Honesty is critical in recovery. As is evident from the last couple posts from this blog, I don't really care to deny what I've been battling, to anyone, anymore. And to be honest, I haven't been continuously sober since that day I finally asked for help. I went back out into the deep end, a couple times or so, and I learned what is common knowledge for alcoholics - that each relapse gets worse and worse. I had 3 and a half months of sobriety at one point before I threw that away. It brought me straight back to that glimpse of hell that I had witnessed before. I woke up one day and I had been drunk for 3 days: and it's moments like that when you really have no idea how you even got to that point.

 But today I have 30 days of sobriety, again, and I'm doing everything in my power to ensure that I never have to get that brief glimpse of hell ever again.

And I have Brian McGrattan and Hockey Night in Canada to thank for that, in a big way.


Saturday, November 2, 2013

Groundhog Day

While watching the Michigan-Michigan State game at my brother's house today, I commented, after yet another pitiful three and out and another poor punt to midfield, "this is like groundhog day". Michigan was outplayed and outcoached by a superior Michigan State team today. I went home and felt the oncoming of the usual depression that is spurred by such a loss, an all too familiar feeling these days. I was OK during the game, I really was. I expected the loss. But afterwards, it felt like a new low in a relationship already studded with lows. Groundhog day indeed.

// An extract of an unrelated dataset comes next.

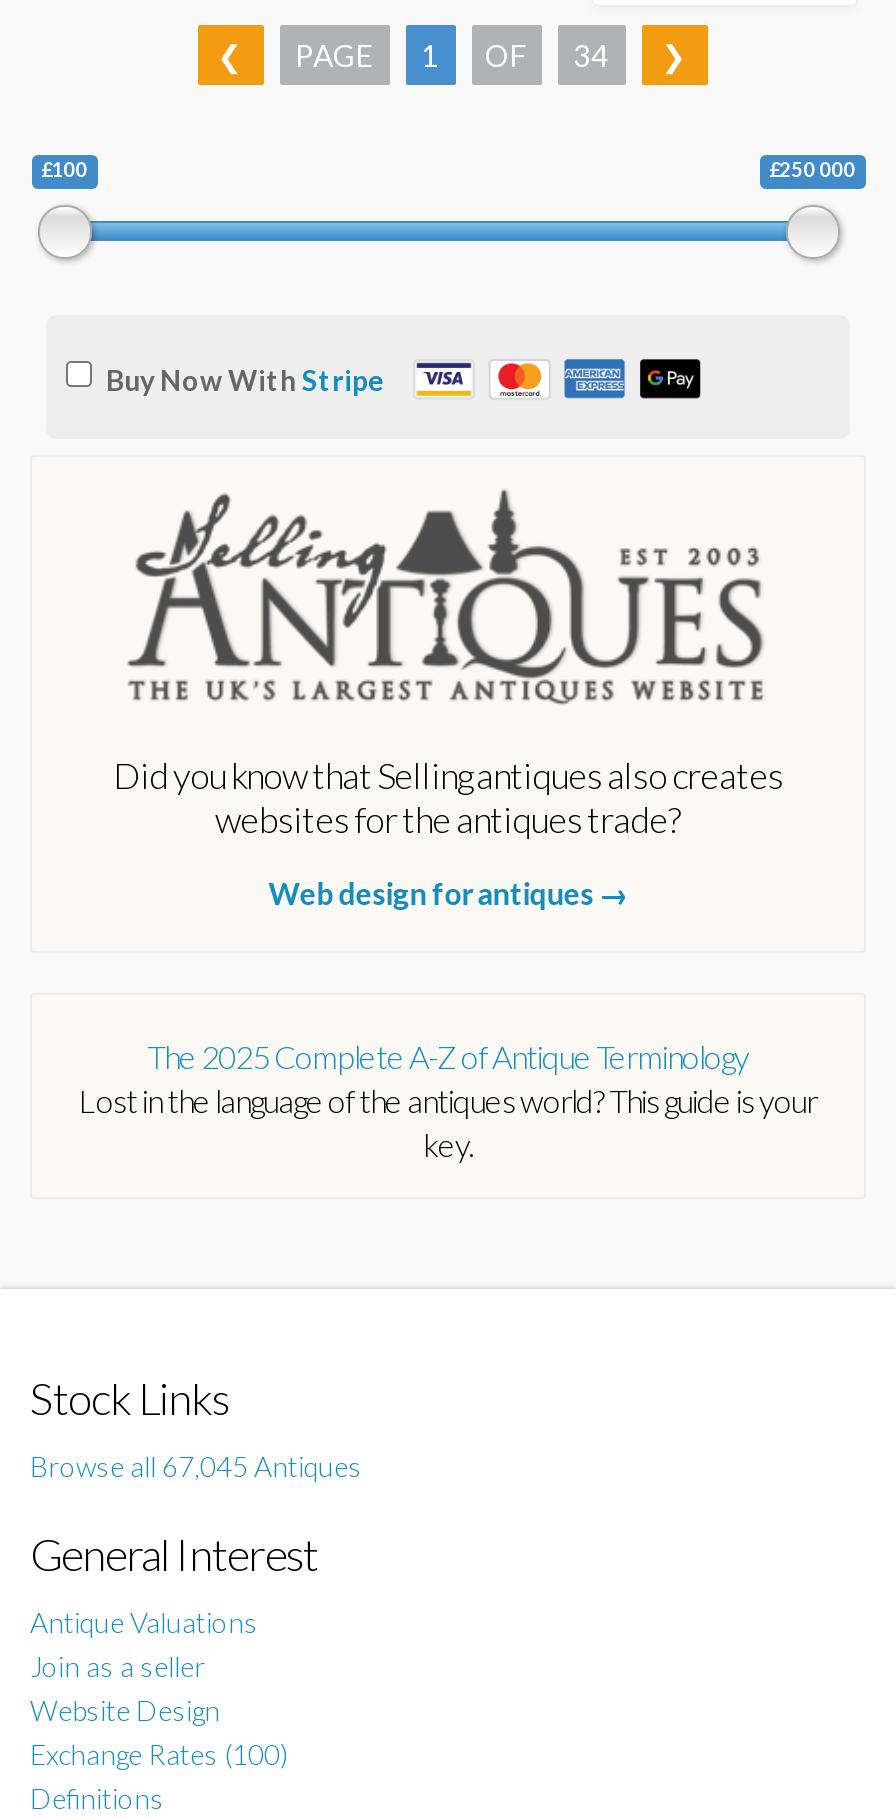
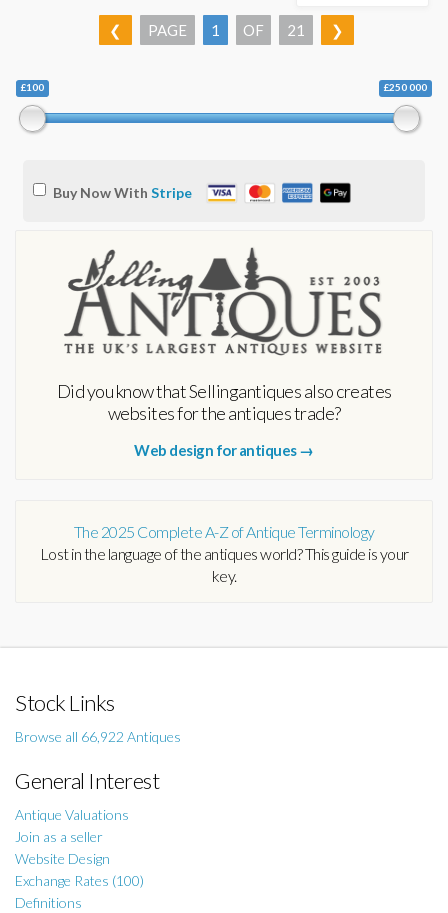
- 34
+ 21

- Browse all 67,045 Antiques
+ Browse all 66,922 Antiques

As always, of course, Michigan football seemed to symbolize my personal life. I'm on day 15 of sobriety, which, like Michigan football, feels like for the hundredth time. At this point I'm damn tired of talking about changing or saying I'm gonna change, it's time for me to do it. I've been to 15 AA meetings in those 15 days, and I'm determined to put this groundhog day to an end once and for all.

Maybe it's time to put the Michigan Football groundhog day to bed, too. For the first time, I really felt that maybe I have too much invested in a game that I cannot control. I'm not that young anymore, and depression induced by a game played by a bunch of college kids is starting to feel really immature. And the funny thing is, maybe sobriety and a more rational relationship with Michigan Football go hand in hand. In sobriety, you learn a lot about serenity - accepting the things you cannot change.

Enough saying things are going to change, though. It's just damn time to do. If nothing changes, nothing changes.